A key part of the conference is the Christian Legal Intervention Academy which trains law students and new lawyers to better defend freedom of religion, conscience and expression and this year featured sessions on legal interventions, pro bono commitments, legal strategies, and human rights cases. Speakers included Kennedy, Gwen Landolt of REAL Women, Don Hutchinson of the EFC, Phil Horgan of the CCRL, Jim Sclater of Focus on the Family, Sean Murphy of the Protection of Conscience Project, and John Carpay of the Canadian Constitutional Foundation, among others.
Horgan talked about recent legal interventions of the FFA and why they are important. He noted that third-party interventions have not always been valued by the courts but that recent studies have shown that they are indeed influenced by such interventions.
Hutchinson discussed the details and considerations of how organizations and lawyers become interveners. He said that strategic thinking is absolutely necessary before undertaking the costly exercise of intervening with a key question being “will the intervention assist the case.”
He also said that there are several reasons for intervening, namely to “assist the court in its philosophical and moral understanding of a case” and to “assist the court in its understanding of the social context.” He offered as examples of the former the Rodriguez (1993) and Latimer (2001) cases and of the latter the Sharpe (2001) and same-sex marriage reference (2004) cases. Hutchinson also noted that interveners can “provide ‘the other side’ when the parties are in agreement.” He said an example of that situation was the so-called three parents case in which an Ontario court had to consider whether a biological mother and father and the mother’s lesbian partner could all be legally declared the child’s parents.
Hutchinson also discussed non-legal interventions including assisting campus pro-life clubs.
The CCF’s John Carpay discussed his work with the pro-life club at the University of Calgary.
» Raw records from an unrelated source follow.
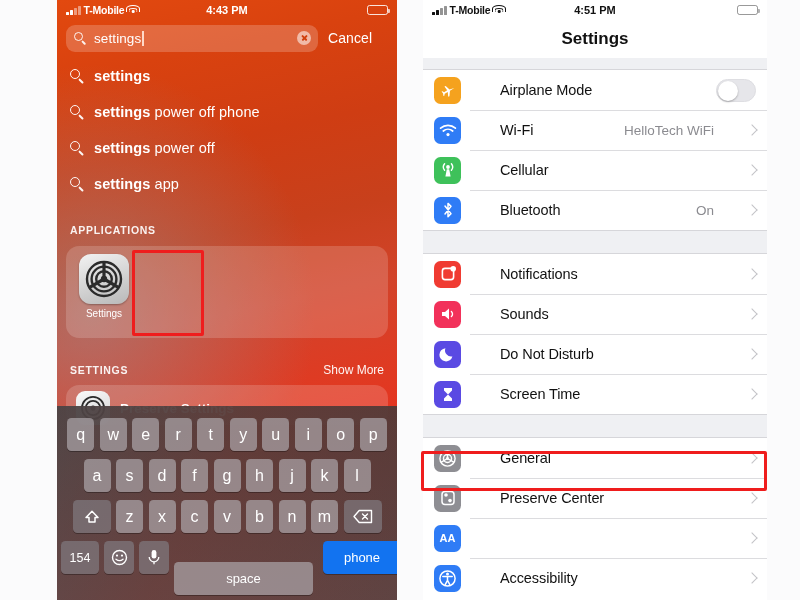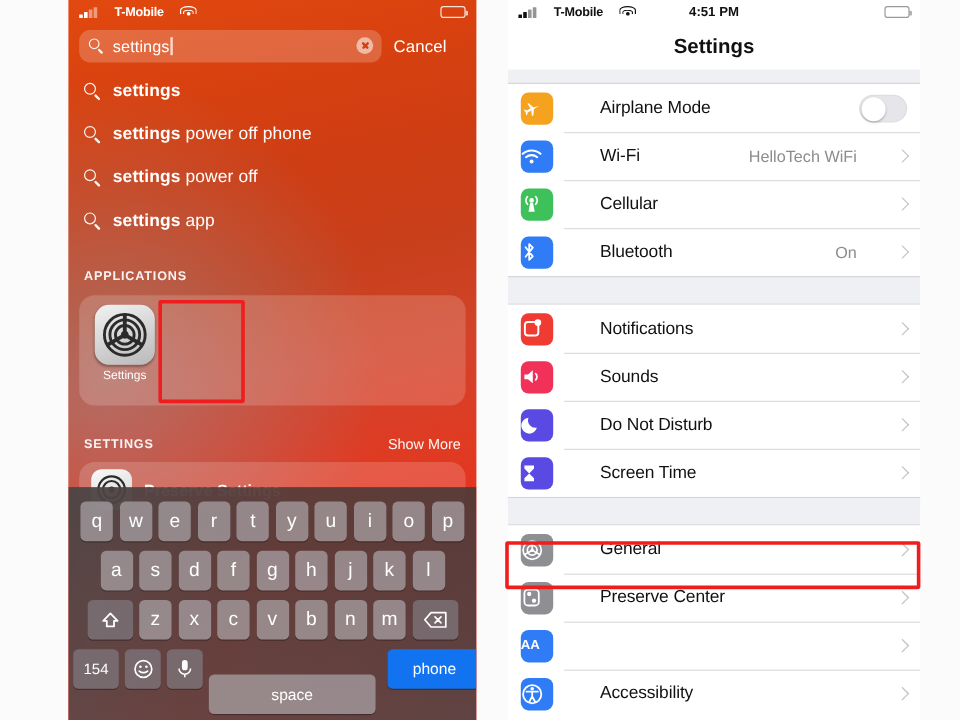--- a/index.html
+++ b/index.html
@@ -17,21 +17,21 @@
     position:absolute;left:57px;top:0;width:340px;height:600px;
     overflow:hidden;
     background:
       radial-gradient(120% 75% at 10% 52%, rgba(150,150,160,.50) 0%, rgba(150,150,160,0) 55%),
       linear-gradient(168deg,#e2490f 0%,#d9420f 12%,#cf3d13 26%,#c8401c 40%,#d2432a 52%,#e03a22 66%,#ea2d20 80%,#e6301f 100%);
   }
   .statusL{
     position:absolute;left:0;top:0;width:340px;height:20px;
     display:flex;align-items:center;color:#fff;font-size:11px;font-weight:bold;
   }
-  .st-left{display:flex;align-items:center;gap:15px;padding-left:9px;}
+  .st-left{display:flex;align-items:center;gap:3px;padding-left:9px;}
   .bars{display:flex;align-items:flex-end;gap:1.5px;height:9px;}
   .bars i{display:block;width:2.5px;background:#fff;border-radius:.5px;}
   .bars i:nth-child(1){height:3px;}
   .bars i:nth-child(2){height:5px;}
   .bars i:nth-child(3){height:7px;opacity:.45;}
   .bars i:nth-child(4){height:9px;opacity:.45;}
   .carrier{font-size:10.5px;letter-spacing:-.2px;}
   .wifi{width:12px;height:10px;position:relative;}
   .wifi span{position:absolute;left:50%;transform:translateX(-50%);border:1.4px solid #fff;border-bottom:none;border-radius:50% 50% 0 0;}
   .wifi span.w1{width:12px;height:6px;top:0;}
@@ -129,21 +129,21 @@
   .statusR .wifi span{border-color:#111;}
   .statusR .wifi span.w3{background:#111;}
   .statusR .batt{border-color:rgba(0,0,0,.4);}
   .statusR .batt:after{background:rgba(0,0,0,.3);}
   .navTitle{height:38px;display:flex;align-items:center;justify-content:center;font-size:17px;font-weight:bold;color:#111;background:#fff;}
   .grpGap{height:22px;background:#eff0f3;border-top:.5px solid #d6d6da;border-bottom:.5px solid #d6d6da;}
   .grpGapTop{height:11px;background:#eff0f3;border-bottom:.5px solid #d6d6da;}
   .grp{background:#fff;}
   .row{height:40px;display:flex;align-items:center;padding-left:11px;position:relative;background:#fff;gap:28px;}
   .row + .row:before{content:"";position:absolute;left:47px;right:0;top:0;height:.5px;background:#dcdcdf;}
-  .tile{width:27px;height:27px;border-radius:6.5px;display:flex;align-items:center;justify-content:flex-start;flex:none;}
+  .tile{width:27px;height:27px;border-radius:6.5px;display:flex;align-items:center;justify-content:center;flex:none;}
   .rlbl{font-size:14.5px;color:#111;margin-left:11px;letter-spacing:-.1px;}
   .rval{margin-left:auto;font-size:13.5px;color:#8b8b90;margin-right:6px;}
   .chev{margin-right:11px;width:7px;height:7px;border-right:1.6px solid #c3c3c7;border-top:1.6px solid #c3c3c7;transform:rotate(45deg);flex:none;}
   .chevOnly{margin-left:auto;}
   .toggle{margin-left:auto;margin-right:11px;width:40px;height:23px;border-radius:12px;background:#e6e6ea;position:relative;flex:none;border:.5px solid #dedee2;box-sizing:border-box;}
   .toggle .knob{position:absolute;left:1px;top:1px;width:20px;height:20px;border-radius:50%;background:#fff;box-shadow:0 1px 2px rgba(0,0,0,.28);}
   .rb-general{left:421px;top:451px;width:346px;height:40px;}
   .iconGlyph{font-size:14px;color:#fff;line-height:1;}
 </style>
 </head>
@@ -161,20 +161,21 @@
             <i></i>
             <i></i>
           </span>
         <span class="carrier">T-Mobile</span>
         <span class="wifi">
             <span class="w1"></span>
             <span class="w2"></span>
             <span class="w3"></span>
           </span>
       </div>
+      <div class="st-time">4:43 PM</div>
       <div class="st-right">
         <span class="batt"><span class="fill"></span></span>
       </div>
     </div>
 
     <div class="searchRow">
       <div class="searchField">
         <span class="sIcon">
             <span class="ring"></span>
             <span class="hand"></span>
He said that it helps pro-life clubs to have legal representation and said he yearned for “the day when every pro-life campus group has legal representation that is pro bono, comprehensive, and on-going.”
This was the Alliance’s fourth Christian Legal Intervention Academy Conference, with previous ones held in Banff in 2002, Ottawa in 2004 and Calgary in 2006. The Alliance provides the CLIAC training for free to lawyers and law students in exchange for a commitment of a certain number of pro bono hours given back to the Faith and Freedom Alliance.
On the Friday evening, author William Gairdner gave the keynote presentation after a reception and dinner at Bistro 990. He discussed freedom and said that there is a curious and seemingly contradictory pairing of positive freedoms (the government providing people with something) and negative freedom (being free of government restrictions on some activity).
Gairdner said that when it comes to many moral issues the state does not intervene, yet it provides welfare, education and healthcare for all. He called this combination of freedoms libertarian socialism and said all that separates the two spheres is “our skin” because people are free only when the act (abortion, euthanasia, homosexual acts, drug use, prostitution) has to do with the human body, with “our skin” separating ourselves and the state.